▸ **Task data**
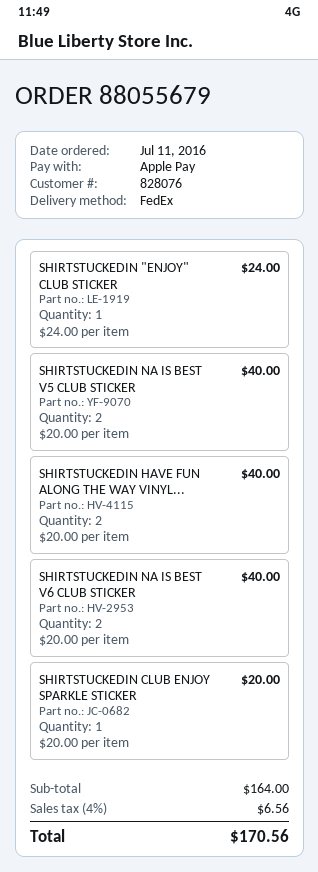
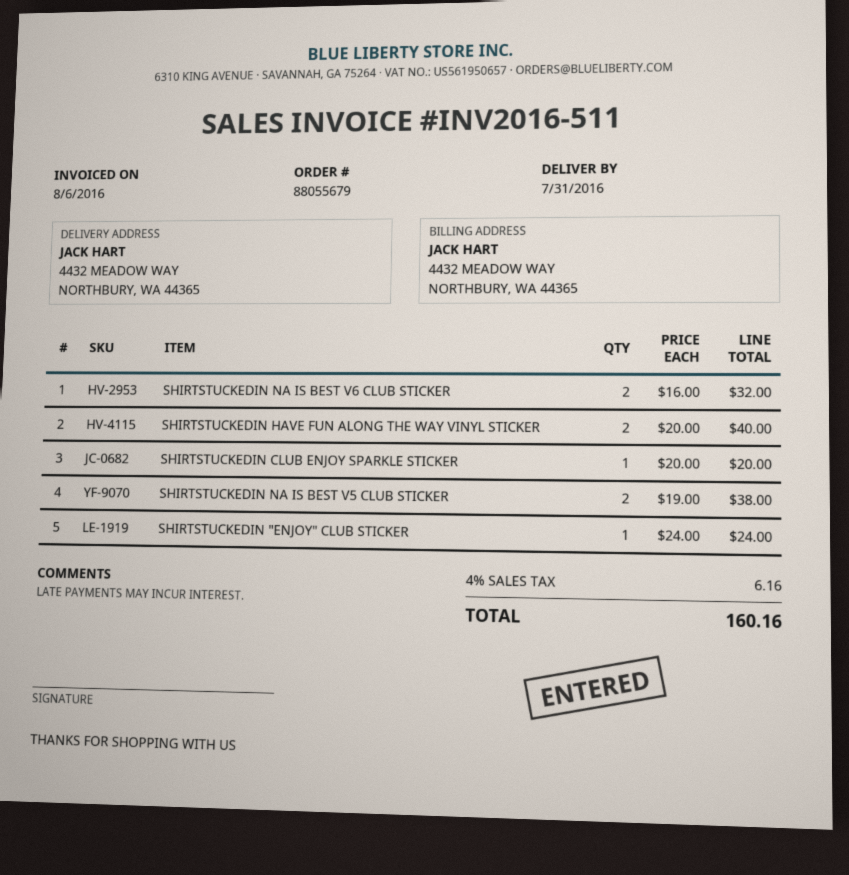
SHIRTSTUCKEDIN NA IS BEST V5 CLUB STICKER: 2 x 20.00 = 40.00 -> 2 x 19.00 = 38.00
SHIRTSTUCKEDIN NA IS BEST V6 CLUB STICKER: 2 x 20.00 = 40.00 -> 2 x 16.00 = 32.00
tax: 4% = 6.56 -> 4% = 6.16
total: 170.56 -> 160.16

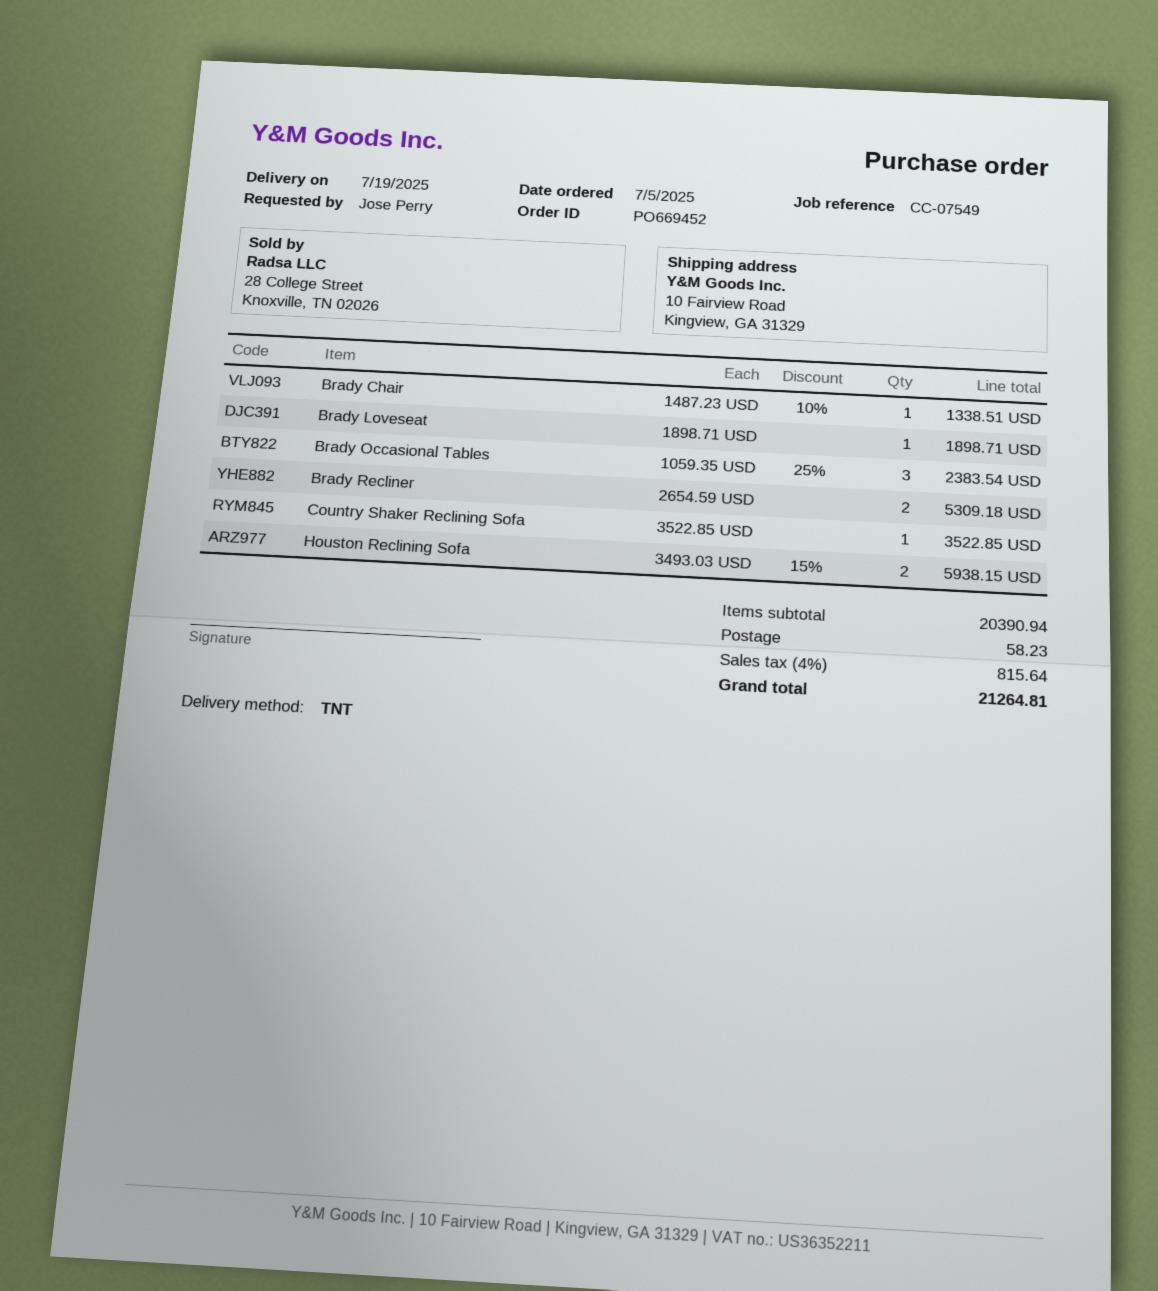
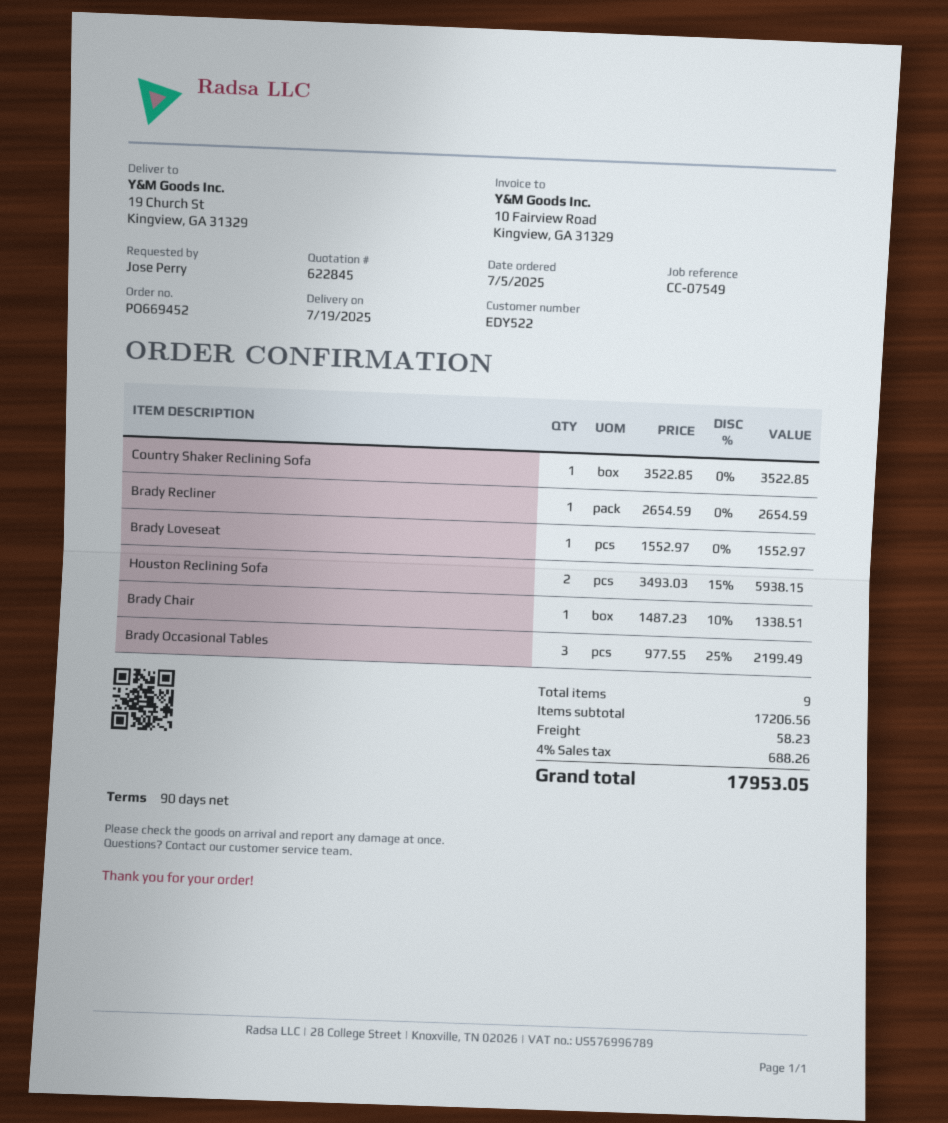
ship to: 10 Fairview Road, Kingview, GA 31329 -> 19 Church St, Kingview, GA 31329
Brady Loveseat: 1 x 1898.71 = 1898.71 -> 1 x 1552.97 = 1552.97
Brady Occasional Tables: 3 x 1059.35 - 25% = 2383.54 -> 3 x 977.55 - 25% = 2199.49
Brady Recliner: 2 x 2654.59 = 5309.18 -> 1 x 2654.59 = 2654.59
subtotal: 20390.94 -> 17206.56
tax: 4% = 815.64 -> 4% = 688.26
total: 21264.81 -> 17953.05

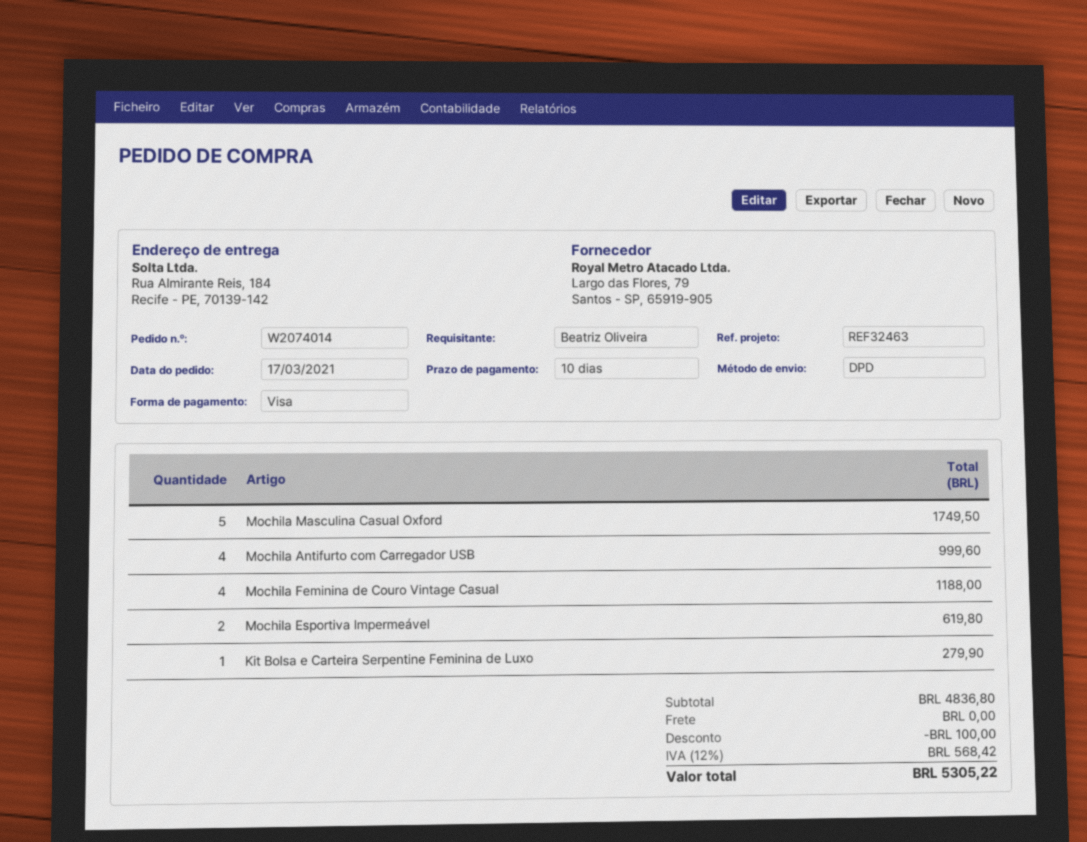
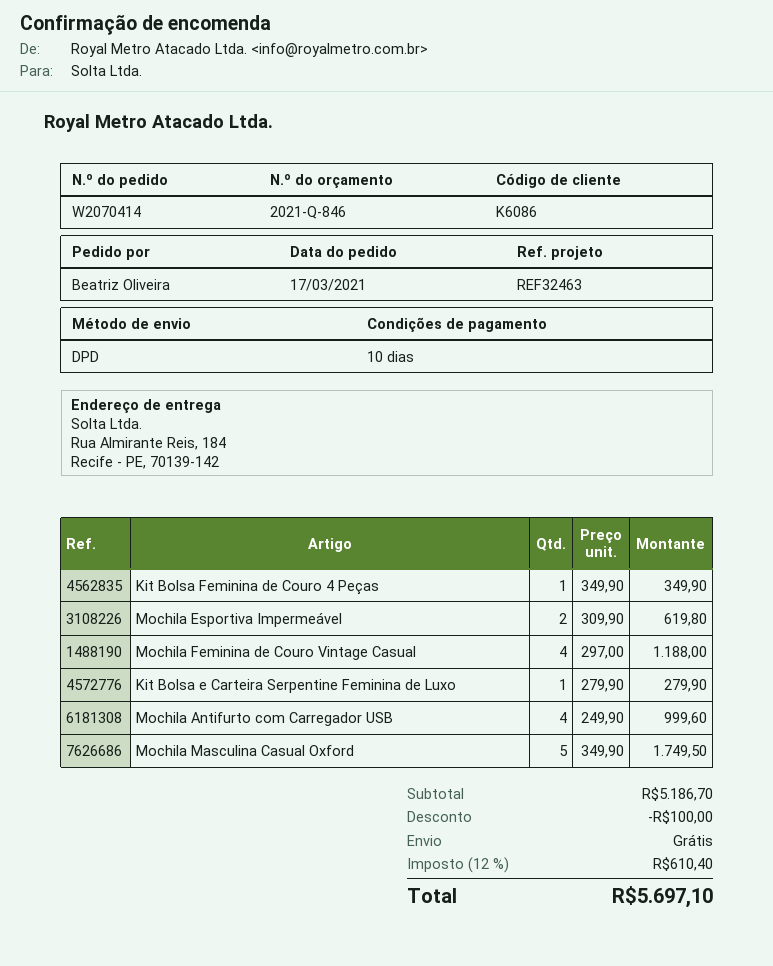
order number: W2074014 -> W2070414
Kit Bolsa Feminina de Couro 4 Peças: none -> 1 for 349.90
subtotal: 4836.80 -> 5186.70
tax: 12% = 568.42 -> 12% = 610.40
total: 5305.22 -> 5697.10

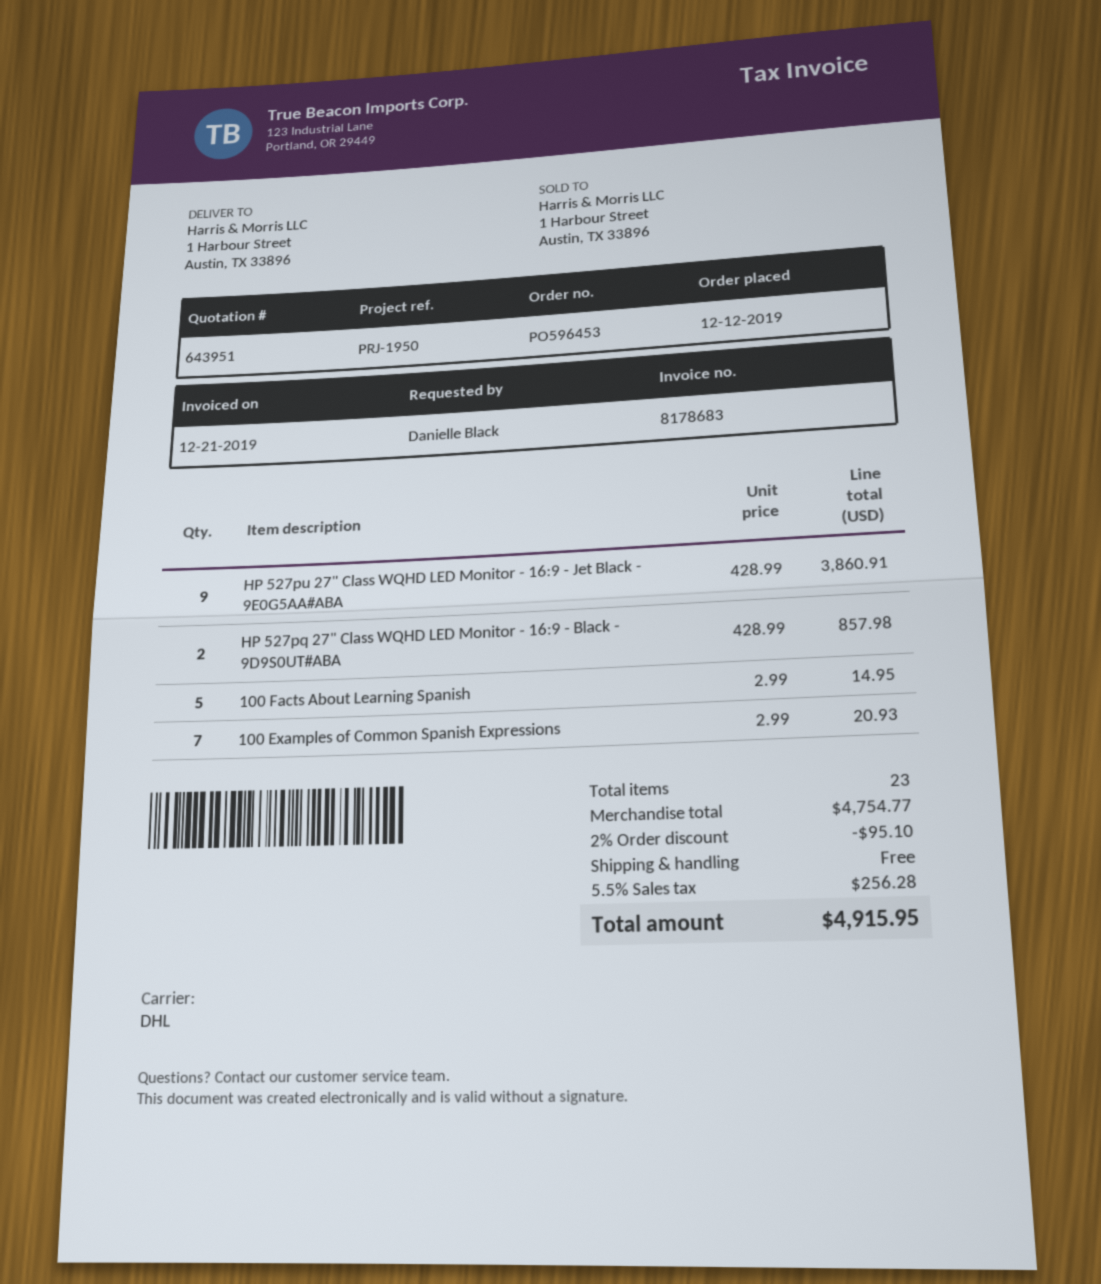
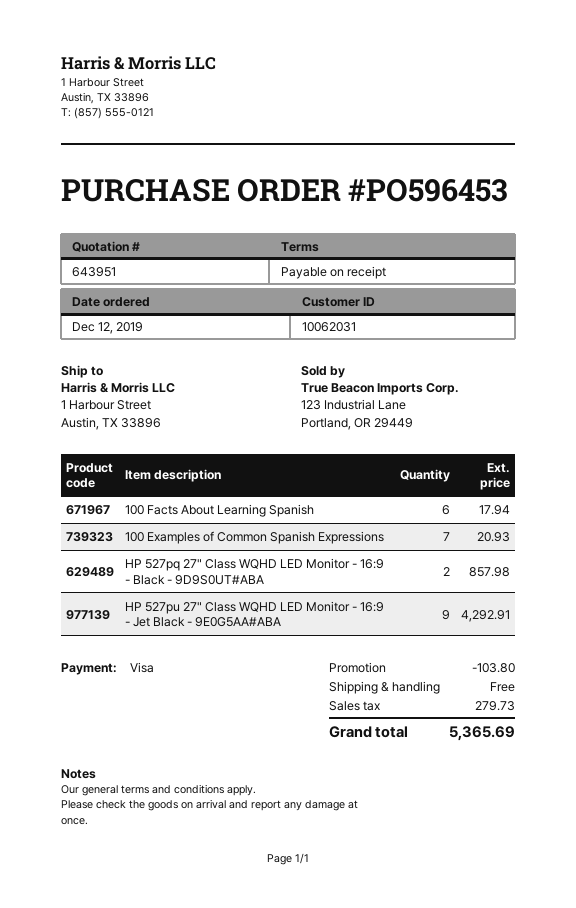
HP 527pu 27" Class WQHD LED Monitor - 16:9 - Jet Black - 9E0G5AA#ABA: 9 for 3860.91 -> 9 for 4292.91
100 Facts About Learning Spanish: 5 for 14.95 -> 6 for 17.94
discount: 95.10 -> 103.80
tax: 256.28 -> 279.73
total: 4915.95 -> 5365.69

▸ **Problem to work on**
Please give again the entries word for word, starting at the first line and ending with the line that contains "total: 170.56 -> 160.16"; include both of those lines but none of the pictures.

▸ **Response to this exercise**
SHIRTSTUCKEDIN NA IS BEST V5 CLUB STICKER: 2 x 20.00 = 40.00 -> 2 x 19.00 = 38.00
SHIRTSTUCKEDIN NA IS BEST V6 CLUB STICKER: 2 x 20.00 = 40.00 -> 2 x 16.00 = 32.00
tax: 4% = 6.56 -> 4% = 6.16
total: 170.56 -> 160.16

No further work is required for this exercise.